Jordon is hopeful that the fishing will get better thanks to a similar phenomenon on his home lake in Northeast Texas.
"At Lake Fork in the fall each year when we have the turnover of water, there's about two weeks where they don't bite and go dormant," he said. "I'm hoping that it's a similar phenomena down in the bayou. I'm hoping that they're just not biting and they've got their heads down in the mud waiting for the water to get better."
Even with last week's inconsistent fishing, Faircloth said he still believes he learned a thing or two.
"I think you always learn something from a prefish event, even if it's just familiarizing yourself with an area that you haven't fished before," he said. "I fished some areas that should have some fish in a couple of weeks with more grass exposed and the water a little bit more clear. If you can catch a couple of fish in those areas and feel confident about the area, you can keep your hopes up for that area."
Faircloth said one lesson learned is just how far to venture from the launch site.
"With it being tough, unless you're on a big bunch of fish, you're not going to have a lot of time to catch those fish with some of the long runs associated with this Classic," he said. "I'm kind of thinking about fishing some areas that are closer because of how tough it is."
With more water in the bayous, the influx of swamp water, less hydrilla in the Mud Lake area, flooded conditions near Venice, and a "floating island" blocking off access at Lake Buff, Jordon admits there are challenges ahead for the 2001 Classic winner.

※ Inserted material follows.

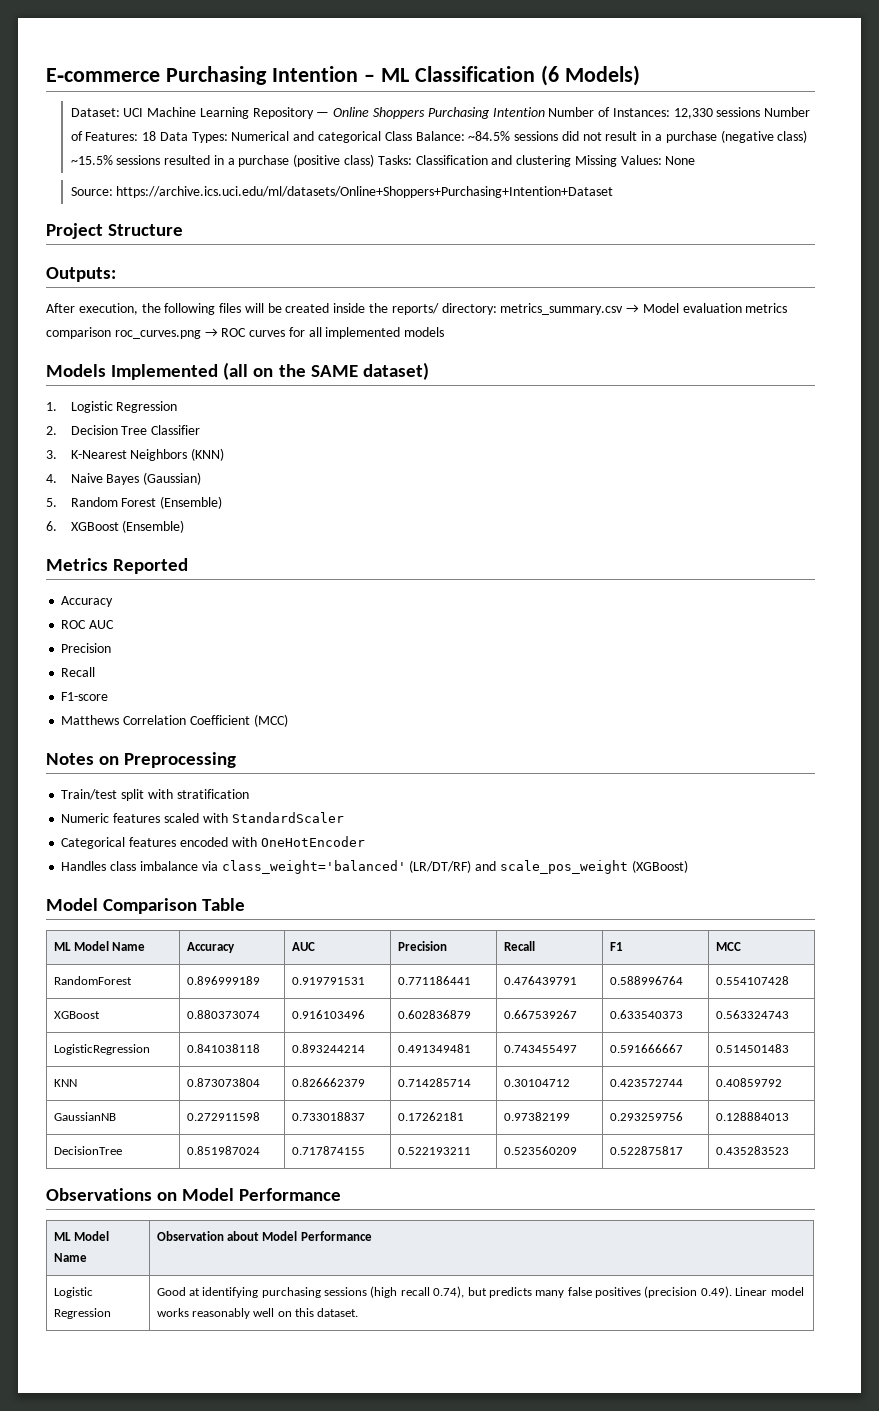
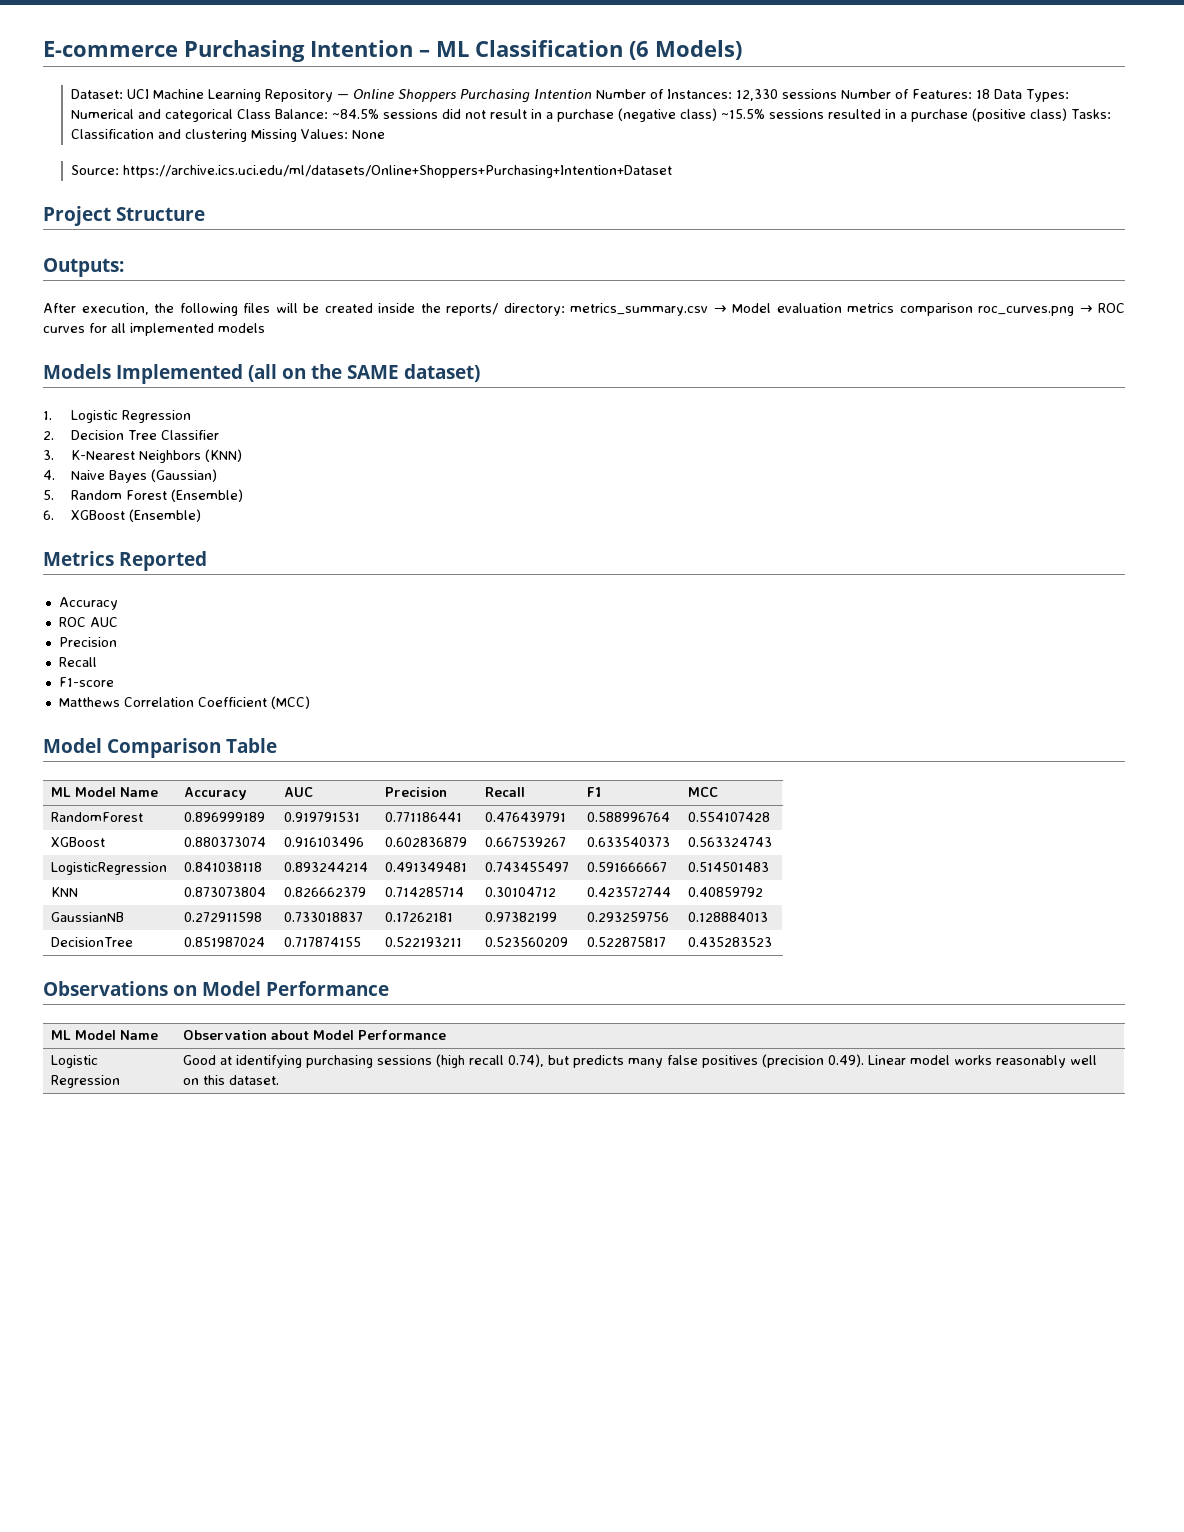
- Notes on Preprocessing
- Train/test split with stratification
- Numeric features scaled with StandardScaler
- Categorical features encoded with OneHotEncoder
- Handles class imbalance via class_weight='balanced' (LR/DT/RF) and scale_pos_weight (XGBoost)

He expects lower weights to rule in 2001 than in 1999 when Davy Hite won with 55 pounds, 10 ounces.
"Somebody will catch some fish, there's no doubt," he said. "But I don't think that anybody will do what Davy Hite did. I think if a guy puts 35 pounds on the board, I'd like his chances. If somebody caught 45 pounds, I'd be amazed and I think they would win the Classic crown."